Il y avait comme de la tristesse dans sa voix et j'enserrai son torse de mes petits bras pour lui apporter tout le réconfort que je pouvais lui transmettre par ma présence et ma chaleur. Car il ne se remit jamais totalement du départ de ses parents et cette séparation amplifia paradoxalement son désir de retourner vers l'est, vers des racines qui lui convenaient mieux que l'incertitude de la mer.

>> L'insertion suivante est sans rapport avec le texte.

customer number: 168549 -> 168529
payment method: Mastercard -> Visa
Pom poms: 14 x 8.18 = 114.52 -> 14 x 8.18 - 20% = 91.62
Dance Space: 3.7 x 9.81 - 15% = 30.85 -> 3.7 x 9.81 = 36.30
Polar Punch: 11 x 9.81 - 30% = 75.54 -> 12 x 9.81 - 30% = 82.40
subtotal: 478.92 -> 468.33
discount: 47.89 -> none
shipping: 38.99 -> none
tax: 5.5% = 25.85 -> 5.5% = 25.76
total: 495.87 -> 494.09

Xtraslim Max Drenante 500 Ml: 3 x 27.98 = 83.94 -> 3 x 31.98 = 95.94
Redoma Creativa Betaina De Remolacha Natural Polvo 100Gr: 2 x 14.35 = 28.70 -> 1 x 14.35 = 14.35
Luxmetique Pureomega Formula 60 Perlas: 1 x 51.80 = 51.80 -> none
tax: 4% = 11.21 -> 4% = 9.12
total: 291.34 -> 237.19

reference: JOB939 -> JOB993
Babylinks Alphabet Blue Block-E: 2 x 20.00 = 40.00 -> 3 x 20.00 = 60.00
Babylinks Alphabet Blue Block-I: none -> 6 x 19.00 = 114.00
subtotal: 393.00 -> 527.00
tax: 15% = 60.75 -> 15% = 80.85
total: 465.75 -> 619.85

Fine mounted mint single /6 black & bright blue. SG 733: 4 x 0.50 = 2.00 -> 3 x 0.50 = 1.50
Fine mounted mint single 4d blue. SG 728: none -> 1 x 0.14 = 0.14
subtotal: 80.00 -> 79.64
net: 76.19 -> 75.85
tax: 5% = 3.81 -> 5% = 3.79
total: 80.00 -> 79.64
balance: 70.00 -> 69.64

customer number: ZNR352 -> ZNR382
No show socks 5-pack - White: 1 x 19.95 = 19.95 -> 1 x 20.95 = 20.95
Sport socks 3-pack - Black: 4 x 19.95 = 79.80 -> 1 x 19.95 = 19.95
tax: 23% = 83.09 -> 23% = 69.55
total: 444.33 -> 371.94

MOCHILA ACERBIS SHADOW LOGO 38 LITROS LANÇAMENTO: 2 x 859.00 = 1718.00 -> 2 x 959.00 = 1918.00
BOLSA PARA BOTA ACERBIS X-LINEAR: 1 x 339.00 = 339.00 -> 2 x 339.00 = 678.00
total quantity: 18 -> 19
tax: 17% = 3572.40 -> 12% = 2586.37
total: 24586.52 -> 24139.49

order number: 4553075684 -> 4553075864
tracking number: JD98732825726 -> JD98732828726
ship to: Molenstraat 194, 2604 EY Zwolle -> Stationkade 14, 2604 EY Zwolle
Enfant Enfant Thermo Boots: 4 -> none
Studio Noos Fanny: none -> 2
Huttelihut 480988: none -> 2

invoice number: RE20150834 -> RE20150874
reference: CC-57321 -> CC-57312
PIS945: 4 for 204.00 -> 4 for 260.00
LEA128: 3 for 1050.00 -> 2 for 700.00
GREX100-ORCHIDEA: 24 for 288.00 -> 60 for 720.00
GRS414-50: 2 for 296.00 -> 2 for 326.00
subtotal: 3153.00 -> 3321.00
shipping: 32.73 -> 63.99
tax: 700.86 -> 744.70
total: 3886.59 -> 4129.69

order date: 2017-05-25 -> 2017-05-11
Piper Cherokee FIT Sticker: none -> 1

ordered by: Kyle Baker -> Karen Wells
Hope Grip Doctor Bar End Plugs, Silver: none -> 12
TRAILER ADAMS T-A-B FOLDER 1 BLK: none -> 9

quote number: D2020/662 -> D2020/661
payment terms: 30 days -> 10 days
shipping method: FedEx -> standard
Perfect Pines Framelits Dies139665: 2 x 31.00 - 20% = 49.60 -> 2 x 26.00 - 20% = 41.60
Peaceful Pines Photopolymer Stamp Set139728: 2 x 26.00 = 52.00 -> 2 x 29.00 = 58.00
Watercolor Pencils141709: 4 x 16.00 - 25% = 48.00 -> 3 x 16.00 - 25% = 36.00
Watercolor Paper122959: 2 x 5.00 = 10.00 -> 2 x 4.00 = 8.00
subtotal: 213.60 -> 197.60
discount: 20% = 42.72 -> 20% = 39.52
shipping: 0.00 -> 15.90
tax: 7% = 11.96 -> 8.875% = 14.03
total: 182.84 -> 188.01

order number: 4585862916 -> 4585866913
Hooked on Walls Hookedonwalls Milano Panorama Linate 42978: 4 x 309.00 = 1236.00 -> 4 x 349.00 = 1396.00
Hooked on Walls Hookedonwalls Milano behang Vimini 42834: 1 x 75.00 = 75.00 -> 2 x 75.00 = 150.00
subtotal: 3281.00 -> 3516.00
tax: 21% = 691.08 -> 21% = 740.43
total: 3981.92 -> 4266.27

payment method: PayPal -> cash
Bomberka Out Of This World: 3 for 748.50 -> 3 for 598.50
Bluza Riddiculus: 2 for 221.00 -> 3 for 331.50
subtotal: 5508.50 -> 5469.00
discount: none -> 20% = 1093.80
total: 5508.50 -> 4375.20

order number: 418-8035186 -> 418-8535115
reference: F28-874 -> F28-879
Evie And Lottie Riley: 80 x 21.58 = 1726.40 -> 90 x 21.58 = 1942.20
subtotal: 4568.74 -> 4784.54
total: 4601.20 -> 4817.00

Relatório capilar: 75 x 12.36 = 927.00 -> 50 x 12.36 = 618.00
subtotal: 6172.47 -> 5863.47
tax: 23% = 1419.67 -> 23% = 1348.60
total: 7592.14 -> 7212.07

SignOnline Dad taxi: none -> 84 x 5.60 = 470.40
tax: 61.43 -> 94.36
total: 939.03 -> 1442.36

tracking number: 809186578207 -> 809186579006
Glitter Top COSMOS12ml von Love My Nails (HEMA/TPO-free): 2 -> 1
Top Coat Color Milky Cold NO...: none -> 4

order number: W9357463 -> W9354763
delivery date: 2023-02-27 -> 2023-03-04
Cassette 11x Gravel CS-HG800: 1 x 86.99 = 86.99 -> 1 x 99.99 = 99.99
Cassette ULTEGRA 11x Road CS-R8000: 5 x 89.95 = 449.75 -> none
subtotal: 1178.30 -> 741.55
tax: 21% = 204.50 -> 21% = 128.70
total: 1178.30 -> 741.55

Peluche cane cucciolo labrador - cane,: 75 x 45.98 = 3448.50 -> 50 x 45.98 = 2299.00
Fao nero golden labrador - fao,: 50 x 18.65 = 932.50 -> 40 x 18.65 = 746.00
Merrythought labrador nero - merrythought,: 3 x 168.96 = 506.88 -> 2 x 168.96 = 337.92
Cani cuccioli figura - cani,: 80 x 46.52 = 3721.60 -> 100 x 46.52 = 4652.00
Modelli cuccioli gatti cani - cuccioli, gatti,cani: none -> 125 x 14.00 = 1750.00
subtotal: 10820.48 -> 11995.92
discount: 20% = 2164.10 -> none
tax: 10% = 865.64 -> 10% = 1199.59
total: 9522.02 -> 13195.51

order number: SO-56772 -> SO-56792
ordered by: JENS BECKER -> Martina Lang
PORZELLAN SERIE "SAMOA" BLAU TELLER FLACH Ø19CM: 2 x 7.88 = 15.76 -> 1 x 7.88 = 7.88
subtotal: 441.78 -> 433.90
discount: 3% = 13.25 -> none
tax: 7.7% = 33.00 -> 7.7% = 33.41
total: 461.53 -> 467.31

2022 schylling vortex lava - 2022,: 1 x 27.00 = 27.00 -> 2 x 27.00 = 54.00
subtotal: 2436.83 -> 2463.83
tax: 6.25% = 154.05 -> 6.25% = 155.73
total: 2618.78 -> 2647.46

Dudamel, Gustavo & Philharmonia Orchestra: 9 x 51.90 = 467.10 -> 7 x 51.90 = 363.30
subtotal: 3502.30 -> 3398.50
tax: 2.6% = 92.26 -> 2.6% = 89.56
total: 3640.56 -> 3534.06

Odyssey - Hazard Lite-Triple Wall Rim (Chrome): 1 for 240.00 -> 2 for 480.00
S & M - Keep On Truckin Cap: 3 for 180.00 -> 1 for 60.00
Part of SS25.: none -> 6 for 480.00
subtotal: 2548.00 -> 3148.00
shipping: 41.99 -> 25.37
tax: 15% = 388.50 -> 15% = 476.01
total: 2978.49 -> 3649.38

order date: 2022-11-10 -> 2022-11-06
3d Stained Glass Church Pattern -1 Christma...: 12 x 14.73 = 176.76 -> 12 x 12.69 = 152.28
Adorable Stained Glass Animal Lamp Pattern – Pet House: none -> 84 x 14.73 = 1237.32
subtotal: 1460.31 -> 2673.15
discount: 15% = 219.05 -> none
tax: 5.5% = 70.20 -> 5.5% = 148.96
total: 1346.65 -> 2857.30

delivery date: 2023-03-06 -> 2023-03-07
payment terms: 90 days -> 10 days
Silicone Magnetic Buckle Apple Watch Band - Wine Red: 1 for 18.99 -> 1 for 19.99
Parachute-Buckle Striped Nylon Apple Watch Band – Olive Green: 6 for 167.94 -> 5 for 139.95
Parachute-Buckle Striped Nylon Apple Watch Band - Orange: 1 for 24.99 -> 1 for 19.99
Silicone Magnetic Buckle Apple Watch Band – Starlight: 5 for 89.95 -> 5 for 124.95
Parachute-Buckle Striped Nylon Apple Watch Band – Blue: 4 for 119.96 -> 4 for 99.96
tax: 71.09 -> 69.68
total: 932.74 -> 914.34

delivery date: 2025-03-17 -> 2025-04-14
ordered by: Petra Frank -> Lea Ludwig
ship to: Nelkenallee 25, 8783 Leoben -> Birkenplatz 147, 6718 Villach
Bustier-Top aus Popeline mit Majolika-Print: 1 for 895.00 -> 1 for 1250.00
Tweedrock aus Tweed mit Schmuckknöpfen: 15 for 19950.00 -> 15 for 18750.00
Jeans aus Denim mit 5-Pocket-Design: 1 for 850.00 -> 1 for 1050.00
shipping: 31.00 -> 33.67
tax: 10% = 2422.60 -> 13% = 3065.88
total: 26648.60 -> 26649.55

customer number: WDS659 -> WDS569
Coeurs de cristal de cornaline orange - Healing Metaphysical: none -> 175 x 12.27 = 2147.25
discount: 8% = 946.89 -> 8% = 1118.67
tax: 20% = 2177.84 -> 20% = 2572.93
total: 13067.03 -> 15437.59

- Ainsi advinrent d'autres séparations. Des Teleri restants, il y eut les Sindar, nous autres, les Elfes Gris qui se rassemblèrent autour d'Elmo jusqu'au retour de notre Seigneur, et les Falathrim de Cìrdan sur les rives du Beleriand, et enfin les Falmari d'Olwë en Valinor. Tous les Eldar qui atteignirent Valinor furent nommés Calaquendi car ils jouissent de la lumière des Arbres et tous les Elfes de Terre du Milieu furent nommés Moriquendi, hormis notre Seigneur Elwë Singollo qui nous revint finalement. Et ce fut en ces temps-là, et pas avant, que je mariai Fainloth, la blanche-fleur pour qui mon cœur battait depuis longtemps, et bien des années après, toi, notre petit hêtre, tu naquis sous les arbres du royaume de Doriath.
Et ce soir-là, ce fut la fin du récit de mon père. J'en ferai aussi le terme de ce premier chapitre dédié aux contes de jadis car j'avais commencé ces Mémoires, il y a bien longtemps maintenant, lors d'un âge aujourd'hui perdu sous les flots de la guerre, en me remémorant mon enfance à Doriath, et mes farces d'enfant-elfe, je le crains bien, ce qui fait directement suite à tout ceci.